Your goal - Take the line that contains "Skims Women Bodycon" and each line after it to the end of the material below, and return them exactly, minus the pictures.

Input material -
((

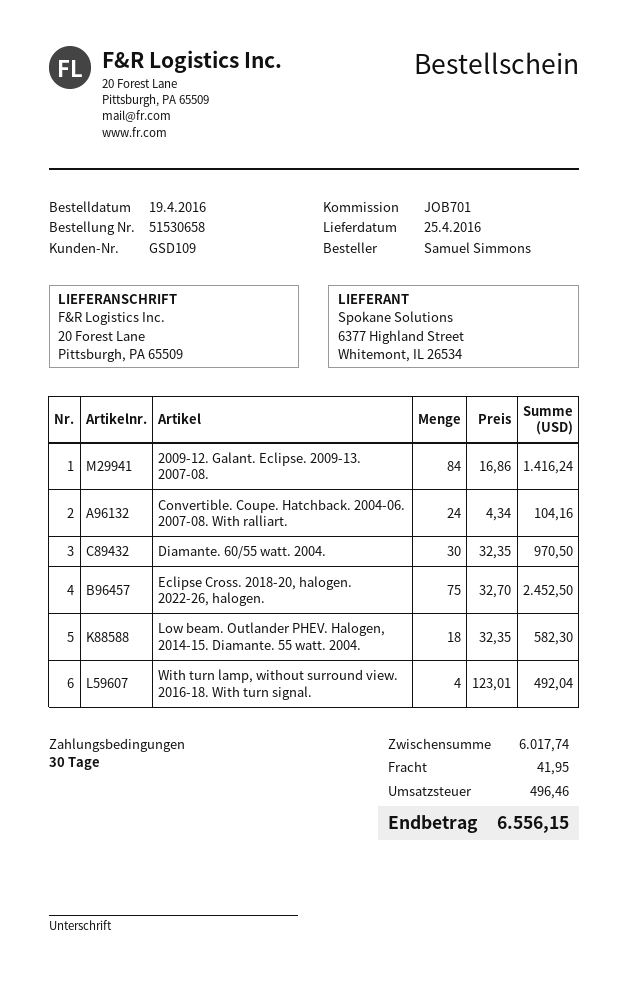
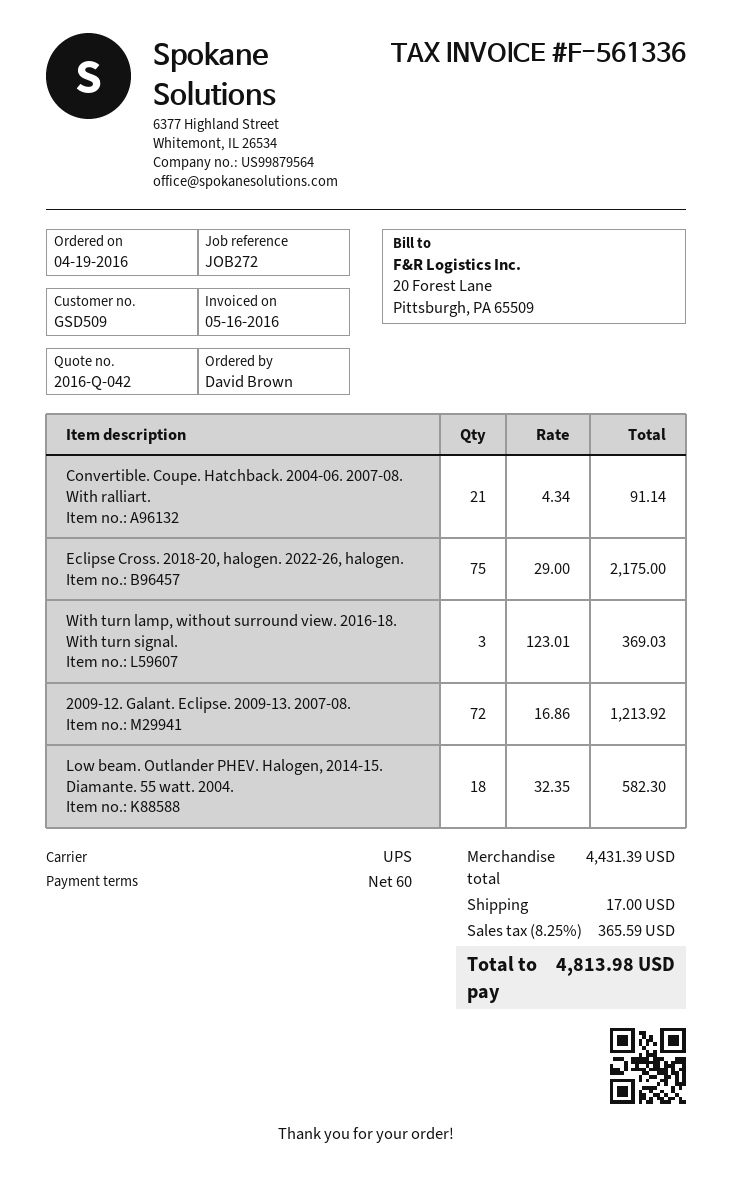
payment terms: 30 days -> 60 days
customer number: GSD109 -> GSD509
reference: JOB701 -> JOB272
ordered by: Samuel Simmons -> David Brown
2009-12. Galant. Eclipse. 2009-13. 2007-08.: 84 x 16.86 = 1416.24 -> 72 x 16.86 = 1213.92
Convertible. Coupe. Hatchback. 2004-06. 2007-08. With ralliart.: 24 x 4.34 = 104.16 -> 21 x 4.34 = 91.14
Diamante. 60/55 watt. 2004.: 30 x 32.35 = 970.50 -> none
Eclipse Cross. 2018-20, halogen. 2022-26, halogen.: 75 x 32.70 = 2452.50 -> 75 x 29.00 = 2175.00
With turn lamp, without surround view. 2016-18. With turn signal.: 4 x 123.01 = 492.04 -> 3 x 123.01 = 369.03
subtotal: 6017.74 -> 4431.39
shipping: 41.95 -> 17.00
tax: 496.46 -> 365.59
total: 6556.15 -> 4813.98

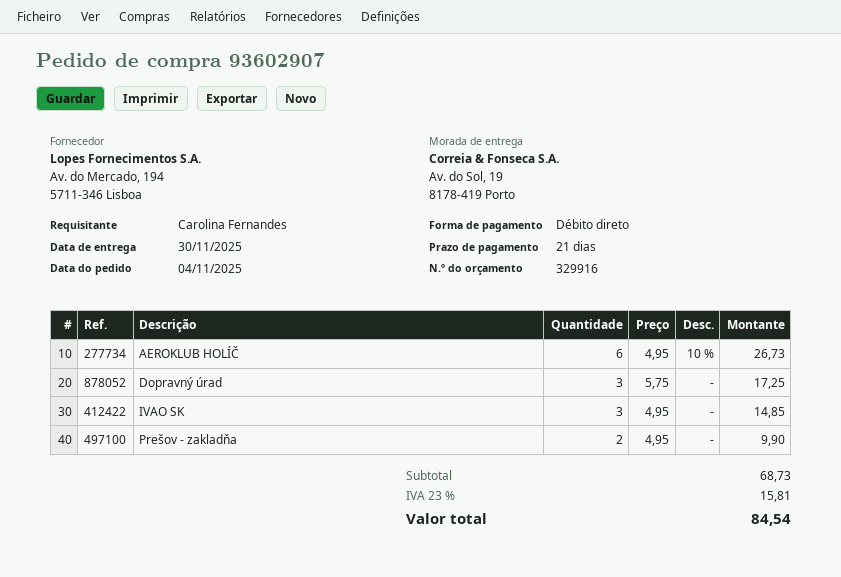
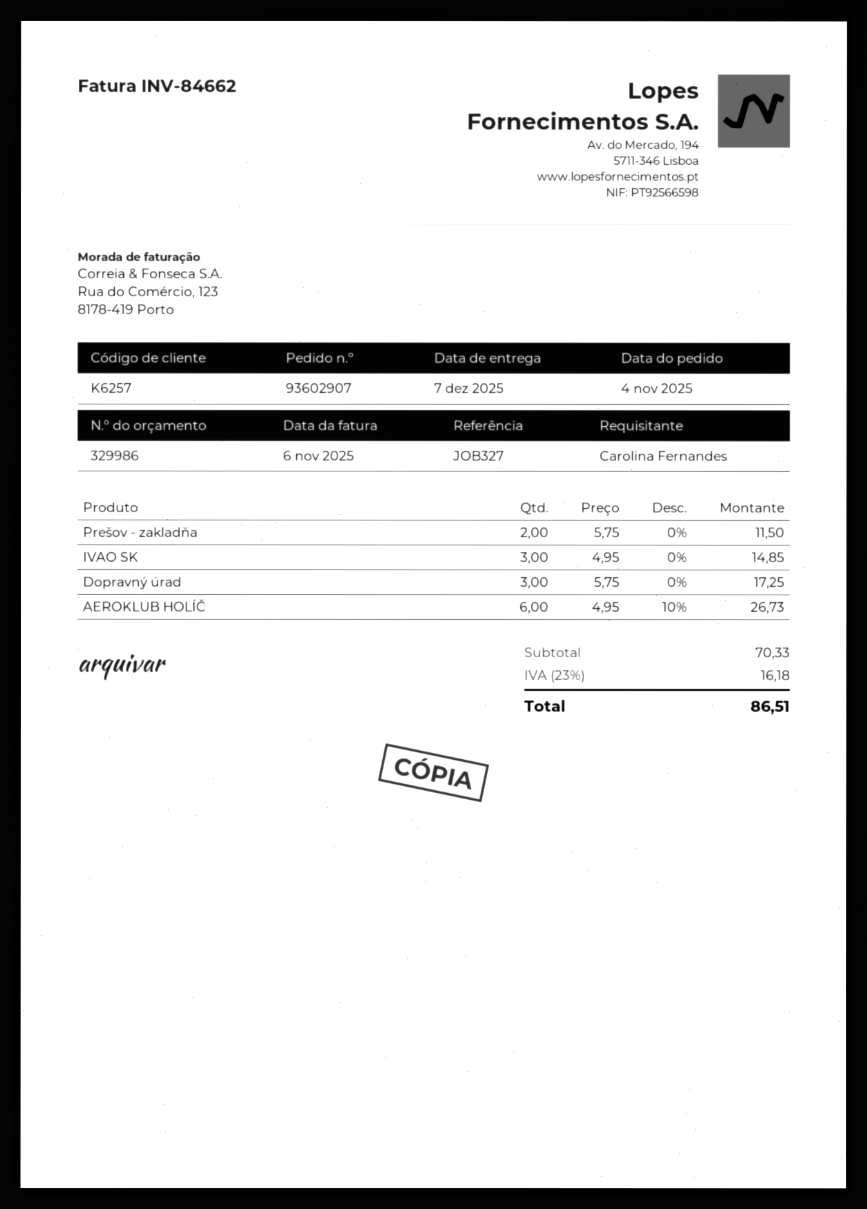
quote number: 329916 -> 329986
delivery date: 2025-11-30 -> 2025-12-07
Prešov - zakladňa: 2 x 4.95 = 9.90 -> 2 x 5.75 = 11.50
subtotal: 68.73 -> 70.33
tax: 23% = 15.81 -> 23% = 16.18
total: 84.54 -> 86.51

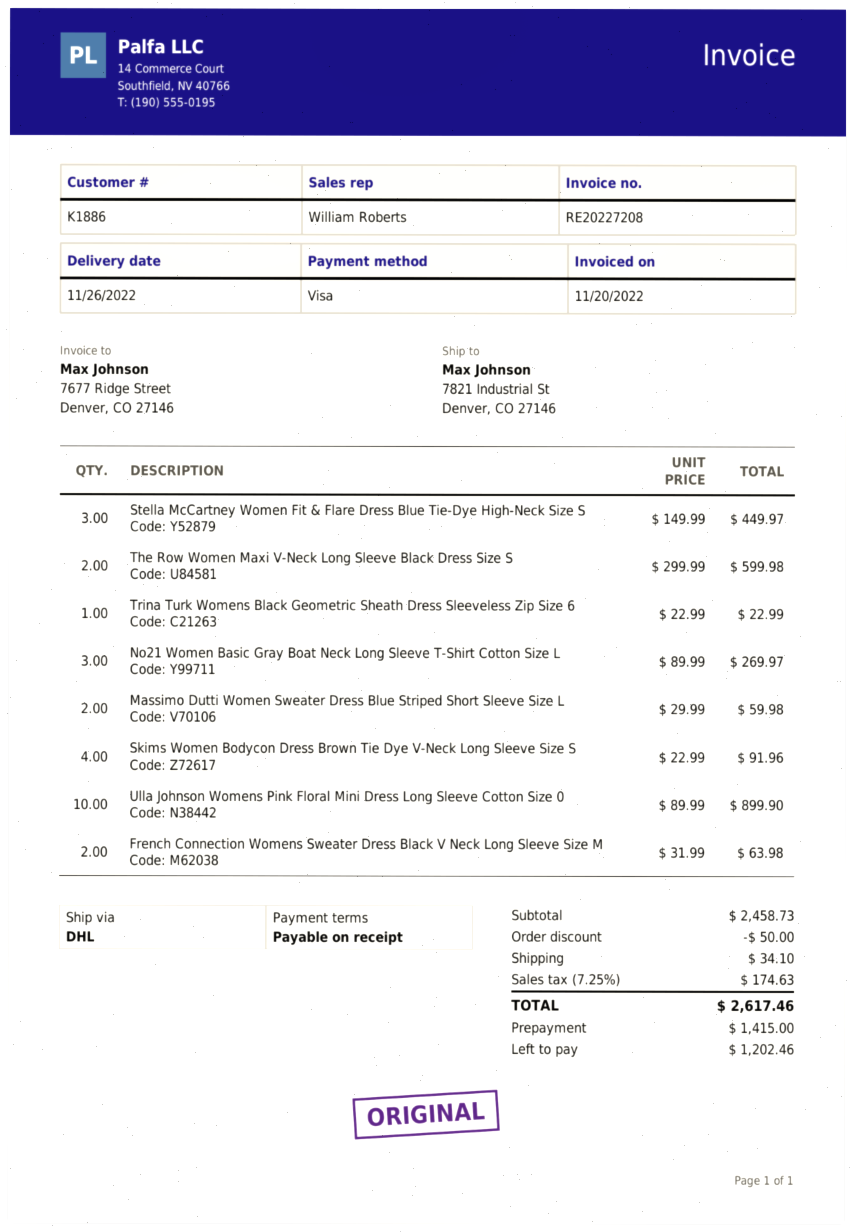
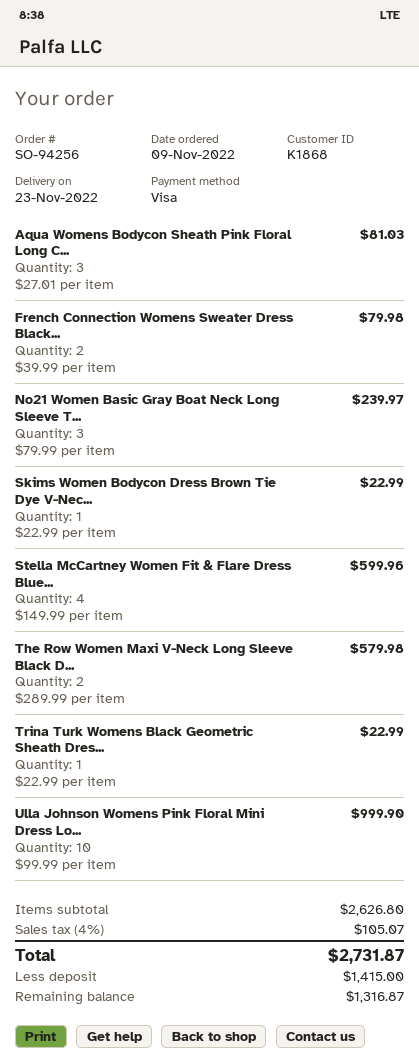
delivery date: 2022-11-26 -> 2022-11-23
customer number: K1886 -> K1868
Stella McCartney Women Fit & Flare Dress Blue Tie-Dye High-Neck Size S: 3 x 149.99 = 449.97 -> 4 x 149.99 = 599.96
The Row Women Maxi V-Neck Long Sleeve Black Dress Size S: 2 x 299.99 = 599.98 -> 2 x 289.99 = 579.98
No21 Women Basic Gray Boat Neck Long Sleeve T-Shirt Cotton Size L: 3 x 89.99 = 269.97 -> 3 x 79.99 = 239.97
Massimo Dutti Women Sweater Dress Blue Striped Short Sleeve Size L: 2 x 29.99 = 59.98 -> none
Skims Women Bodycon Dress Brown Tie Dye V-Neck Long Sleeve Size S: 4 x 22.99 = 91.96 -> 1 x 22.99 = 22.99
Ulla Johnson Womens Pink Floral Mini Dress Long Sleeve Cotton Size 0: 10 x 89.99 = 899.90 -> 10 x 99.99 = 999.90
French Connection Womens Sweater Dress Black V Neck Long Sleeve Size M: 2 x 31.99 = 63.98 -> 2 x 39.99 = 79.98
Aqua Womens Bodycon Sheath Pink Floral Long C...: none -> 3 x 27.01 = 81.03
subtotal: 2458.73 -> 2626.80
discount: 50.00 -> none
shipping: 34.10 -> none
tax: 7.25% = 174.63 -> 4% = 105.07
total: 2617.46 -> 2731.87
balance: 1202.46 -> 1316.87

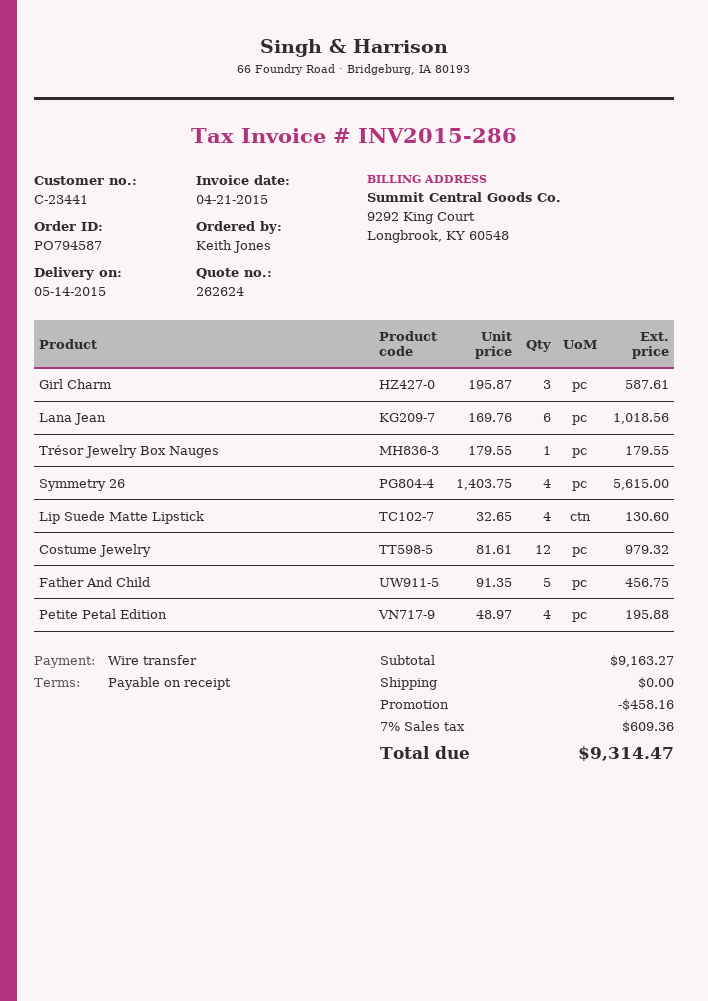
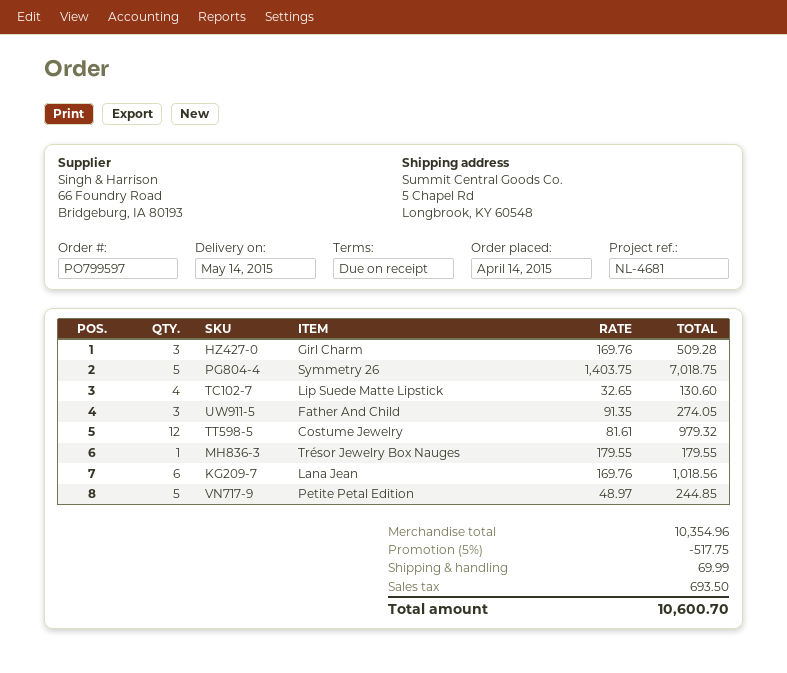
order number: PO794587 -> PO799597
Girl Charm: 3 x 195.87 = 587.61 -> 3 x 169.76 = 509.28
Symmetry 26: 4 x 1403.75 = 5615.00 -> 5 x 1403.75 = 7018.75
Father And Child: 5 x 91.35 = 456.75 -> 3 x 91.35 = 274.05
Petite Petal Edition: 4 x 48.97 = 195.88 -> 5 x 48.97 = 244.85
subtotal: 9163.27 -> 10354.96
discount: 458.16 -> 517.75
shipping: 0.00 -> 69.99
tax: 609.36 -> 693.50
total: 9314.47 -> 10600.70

))

Solved exercise -
Skims Women Bodycon Dress Brown Tie Dye V-Neck Long Sleeve Size S: 4 x 22.99 = 91.96 -> 1 x 22.99 = 22.99
Ulla Johnson Womens Pink Floral Mini Dress Long Sleeve Cotton Size 0: 10 x 89.99 = 899.90 -> 10 x 99.99 = 999.90
French Connection Womens Sweater Dress Black V Neck Long Sleeve Size M: 2 x 31.99 = 63.98 -> 2 x 39.99 = 79.98
Aqua Womens Bodycon Sheath Pink Floral Long C...: none -> 3 x 27.01 = 81.03
subtotal: 2458.73 -> 2626.80
discount: 50.00 -> none
shipping: 34.10 -> none
tax: 7.25% = 174.63 -> 4% = 105.07
total: 2617.46 -> 2731.87
balance: 1202.46 -> 1316.87

order number: PO794587 -> PO799597
Girl Charm: 3 x 195.87 = 587.61 -> 3 x 169.76 = 509.28
Symmetry 26: 4 x 1403.75 = 5615.00 -> 5 x 1403.75 = 7018.75
Father And Child: 5 x 91.35 = 456.75 -> 3 x 91.35 = 274.05
Petite Petal Edition: 4 x 48.97 = 195.88 -> 5 x 48.97 = 244.85
subtotal: 9163.27 -> 10354.96
discount: 458.16 -> 517.75
shipping: 0.00 -> 69.99
tax: 609.36 -> 693.50
total: 9314.47 -> 10600.70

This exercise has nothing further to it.